Specialist commissioning is one area where ‘Devo Manc’ should reap the benefits in Greater Manchester. There are other advantages including greater flexibility to tackle the broader determinants of health and focusing on local delivery and implementation, but within a framework of a wider strategic ambition across the conurbation. One of the success criteria of Devo Manc will have to be how well it engages the local clinicians and draws them into the wider vision.

Positive impact
As CCGs have proved, clinically-led commissioning can have a significant positive impact on health systems and outcomes. In the last 12 months, life expectancy across the borough has increased overall. The life expectancy gap for men has seen a significant improvement. In 2014 results showed men who live in the poorest parts of Wigan Borough are likely to die 9.4 years earlier than those in the healthiest parts of the borough (usually the wealthier areas). Whereas in 2013 this figure was higher at 11.1 years. Part of this improvement has been derived from the willingness of the clinicians and CCGs to work more closely with our partner and provider organisations than predecessors.

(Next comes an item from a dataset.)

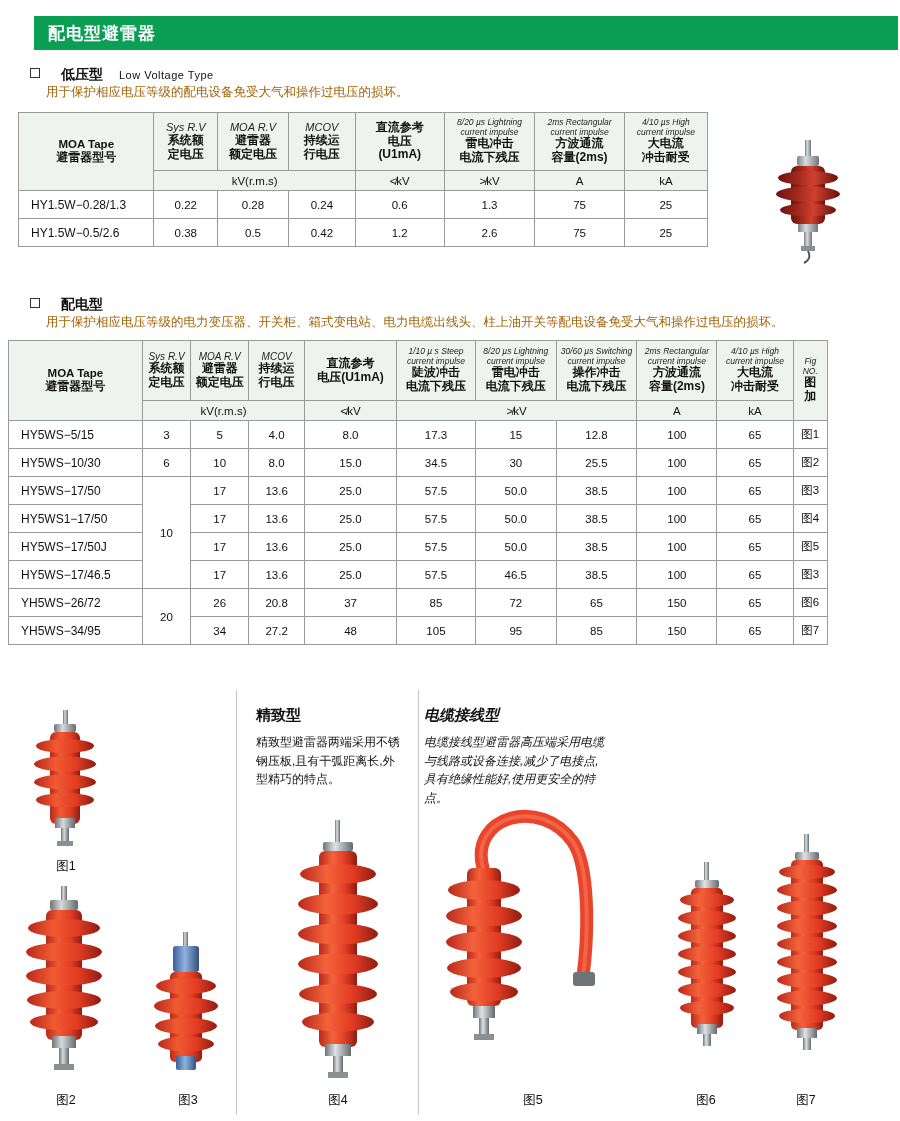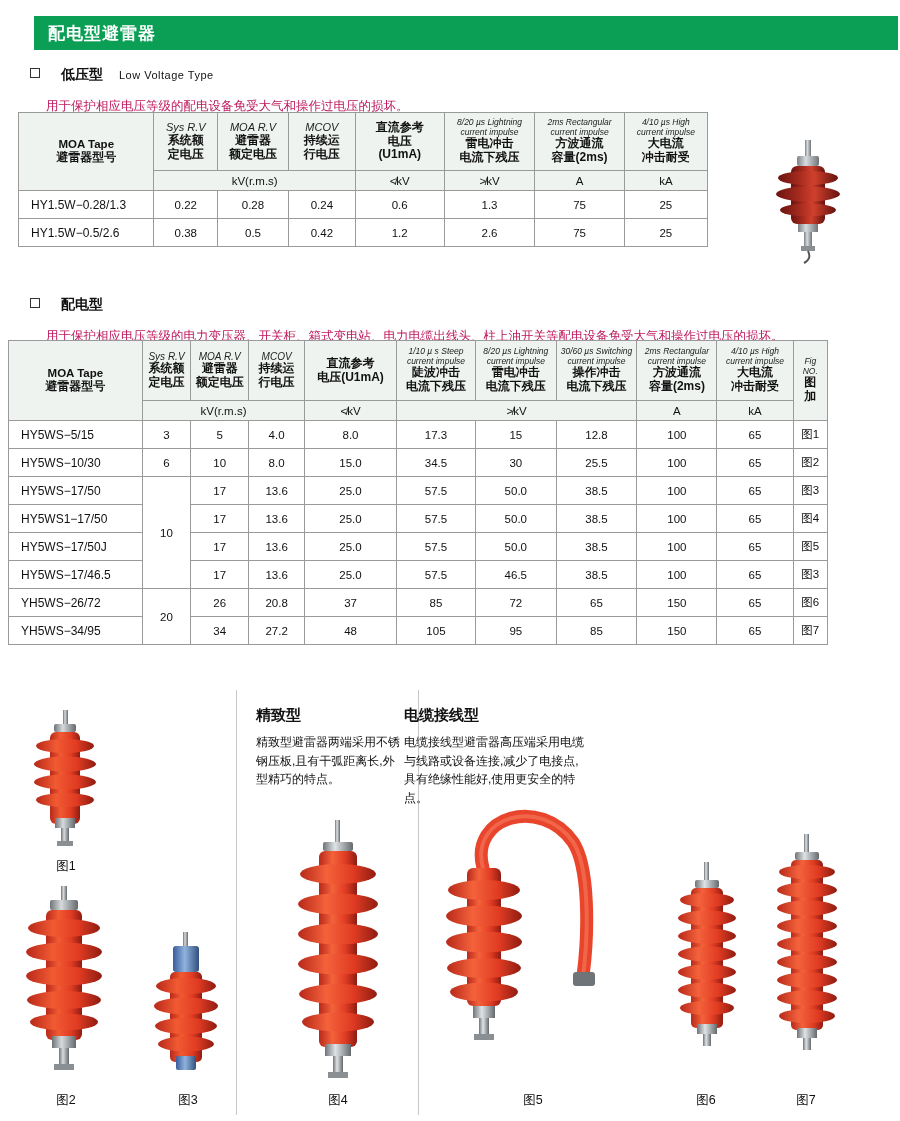"用于保护相应电压等级的配电设备免受大气和操作过电压的损坏。" .sec-desc { color: #be185d -> #a16207; margin-top: 14px -> 0 }
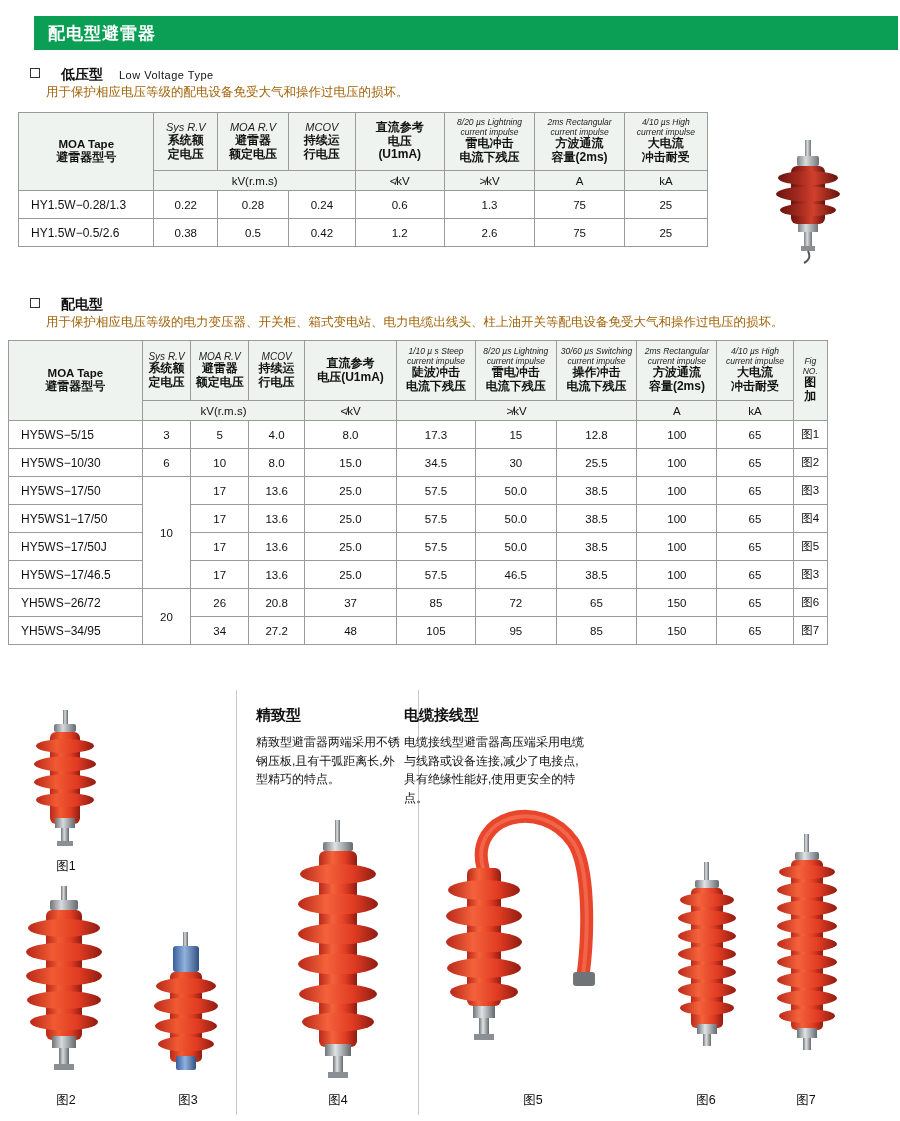"电缆接线型" div { font-style: none -> italic; left: 396px -> 416px }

In Wigan, we have a very productive relationship with our local council, due to a joint governance system for a significant programme of work around integrated care that uses resources and investment from both partners. ‘Wigan leaders’, as it is dubbed, also brings together the major providers for the area and focuses on a life-cycle approach to health and social care commissioning and provision: start well, live well, age well.
Already we are seeing the benefits that closer working can bring and we have an overarching strategy, with specific programmes of work developing under it. These range from mental health, through to alcohol abuse, community hubs, schools and more and we are collectively tackling the financial challenges we face.
We already have in place integrated neighbourhood teams that have led to a new multi-disciplinary and holistic way of managing people with long-term conditions. This has led to 2,814 patients being seen, 1,825 care plans being agreed and a 42% reduction in use of A&E by those patients.
 A data sharing agreement – Share to Care – has been signed by all organisations, including all 63 of the local GP practices, which means we can roll out the sharing of information in a safe, sustainable and scalable model, using the medical interoperability gateway (MIG). This alows the integration of social services data in to our risk stratification tool so we can see the individuals who require the most assistance across all our services, rather than just hospital users.
Without clinical leadership and engagement, most of these improvements would have halted at the front door of the GP practice due to understandable distrust of distant managerial organisations.
In Wigan Borough, as clinicians and commissioners, we look forward to tackling the challenges delegated co-commissioning brings locally, and improving the health outcomes of our patients. l

Dr Tim Dalton, clinical chair of NHS Wigan Borough CCG and local GP.